> _Data for review_
_ _ _ _ _
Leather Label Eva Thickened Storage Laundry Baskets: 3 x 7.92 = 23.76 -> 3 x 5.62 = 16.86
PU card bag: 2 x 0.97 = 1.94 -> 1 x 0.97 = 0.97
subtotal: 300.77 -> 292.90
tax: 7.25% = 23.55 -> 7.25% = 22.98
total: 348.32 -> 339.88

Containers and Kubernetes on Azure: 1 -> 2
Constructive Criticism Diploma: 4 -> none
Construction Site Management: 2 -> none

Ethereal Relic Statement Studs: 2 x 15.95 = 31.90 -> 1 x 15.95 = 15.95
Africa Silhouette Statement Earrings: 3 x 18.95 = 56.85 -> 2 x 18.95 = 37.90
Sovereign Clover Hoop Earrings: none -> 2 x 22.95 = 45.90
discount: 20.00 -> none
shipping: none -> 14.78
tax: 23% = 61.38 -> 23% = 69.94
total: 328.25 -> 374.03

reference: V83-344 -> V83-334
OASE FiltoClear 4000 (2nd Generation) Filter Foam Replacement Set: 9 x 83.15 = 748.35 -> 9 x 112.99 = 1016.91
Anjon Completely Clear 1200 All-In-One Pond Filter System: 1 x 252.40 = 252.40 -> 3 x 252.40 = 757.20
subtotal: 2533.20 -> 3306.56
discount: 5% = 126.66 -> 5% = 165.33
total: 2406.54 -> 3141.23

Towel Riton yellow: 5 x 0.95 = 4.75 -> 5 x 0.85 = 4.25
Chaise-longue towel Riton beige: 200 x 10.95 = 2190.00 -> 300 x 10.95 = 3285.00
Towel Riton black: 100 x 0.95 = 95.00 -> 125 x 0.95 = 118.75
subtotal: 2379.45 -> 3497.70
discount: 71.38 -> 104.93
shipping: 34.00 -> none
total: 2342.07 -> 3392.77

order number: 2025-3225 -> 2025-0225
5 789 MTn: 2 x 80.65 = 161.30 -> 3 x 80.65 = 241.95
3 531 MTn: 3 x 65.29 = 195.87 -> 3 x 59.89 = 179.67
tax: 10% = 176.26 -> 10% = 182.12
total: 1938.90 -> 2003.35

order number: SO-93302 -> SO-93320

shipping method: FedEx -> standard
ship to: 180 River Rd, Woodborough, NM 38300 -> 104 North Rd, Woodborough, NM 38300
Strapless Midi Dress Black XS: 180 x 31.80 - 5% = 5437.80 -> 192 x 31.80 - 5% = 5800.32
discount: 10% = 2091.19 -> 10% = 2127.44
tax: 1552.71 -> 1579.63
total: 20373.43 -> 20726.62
_ _ _ _ _
Please retype every entry above exactly as it stands.

> _Response area_
Leather Label Eva Thickened Storage Laundry Baskets: 3 x 7.92 = 23.76 -> 3 x 5.62 = 16.86
PU card bag: 2 x 0.97 = 1.94 -> 1 x 0.97 = 0.97
subtotal: 300.77 -> 292.90
tax: 7.25% = 23.55 -> 7.25% = 22.98
total: 348.32 -> 339.88

Containers and Kubernetes on Azure: 1 -> 2
Constructive Criticism Diploma: 4 -> none
Construction Site Management: 2 -> none

Ethereal Relic Statement Studs: 2 x 15.95 = 31.90 -> 1 x 15.95 = 15.95
Africa Silhouette Statement Earrings: 3 x 18.95 = 56.85 -> 2 x 18.95 = 37.90
Sovereign Clover Hoop Earrings: none -> 2 x 22.95 = 45.90
discount: 20.00 -> none
shipping: none -> 14.78
tax: 23% = 61.38 -> 23% = 69.94
total: 328.25 -> 374.03

reference: V83-344 -> V83-334
OASE FiltoClear 4000 (2nd Generation) Filter Foam Replacement Set: 9 x 83.15 = 748.35 -> 9 x 112.99 = 1016.91
Anjon Completely Clear 1200 All-In-One Pond Filter System: 1 x 252.40 = 252.40 -> 3 x 252.40 = 757.20
subtotal: 2533.20 -> 3306.56
discount: 5% = 126.66 -> 5% = 165.33
total: 2406.54 -> 3141.23

Towel Riton yellow: 5 x 0.95 = 4.75 -> 5 x 0.85 = 4.25
Chaise-longue towel Riton beige: 200 x 10.95 = 2190.00 -> 300 x 10.95 = 3285.00
Towel Riton black: 100 x 0.95 = 95.00 -> 125 x 0.95 = 118.75
subtotal: 2379.45 -> 3497.70
discount: 71.38 -> 104.93
shipping: 34.00 -> none
total: 2342.07 -> 3392.77

order number: 2025-3225 -> 2025-0225
5 789 MTn: 2 x 80.65 = 161.30 -> 3 x 80.65 = 241.95
3 531 MTn: 3 x 65.29 = 195.87 -> 3 x 59.89 = 179.67
tax: 10% = 176.26 -> 10% = 182.12
total: 1938.90 -> 2003.35

order number: SO-93302 -> SO-93320

shipping method: FedEx -> standard
ship to: 180 River Rd, Woodborough, NM 38300 -> 104 North Rd, Woodborough, NM 38300
Strapless Midi Dress Black XS: 180 x 31.80 - 5% = 5437.80 -> 192 x 31.80 - 5% = 5800.32
discount: 10% = 2091.19 -> 10% = 2127.44
tax: 1552.71 -> 1579.63
total: 20373.43 -> 20726.62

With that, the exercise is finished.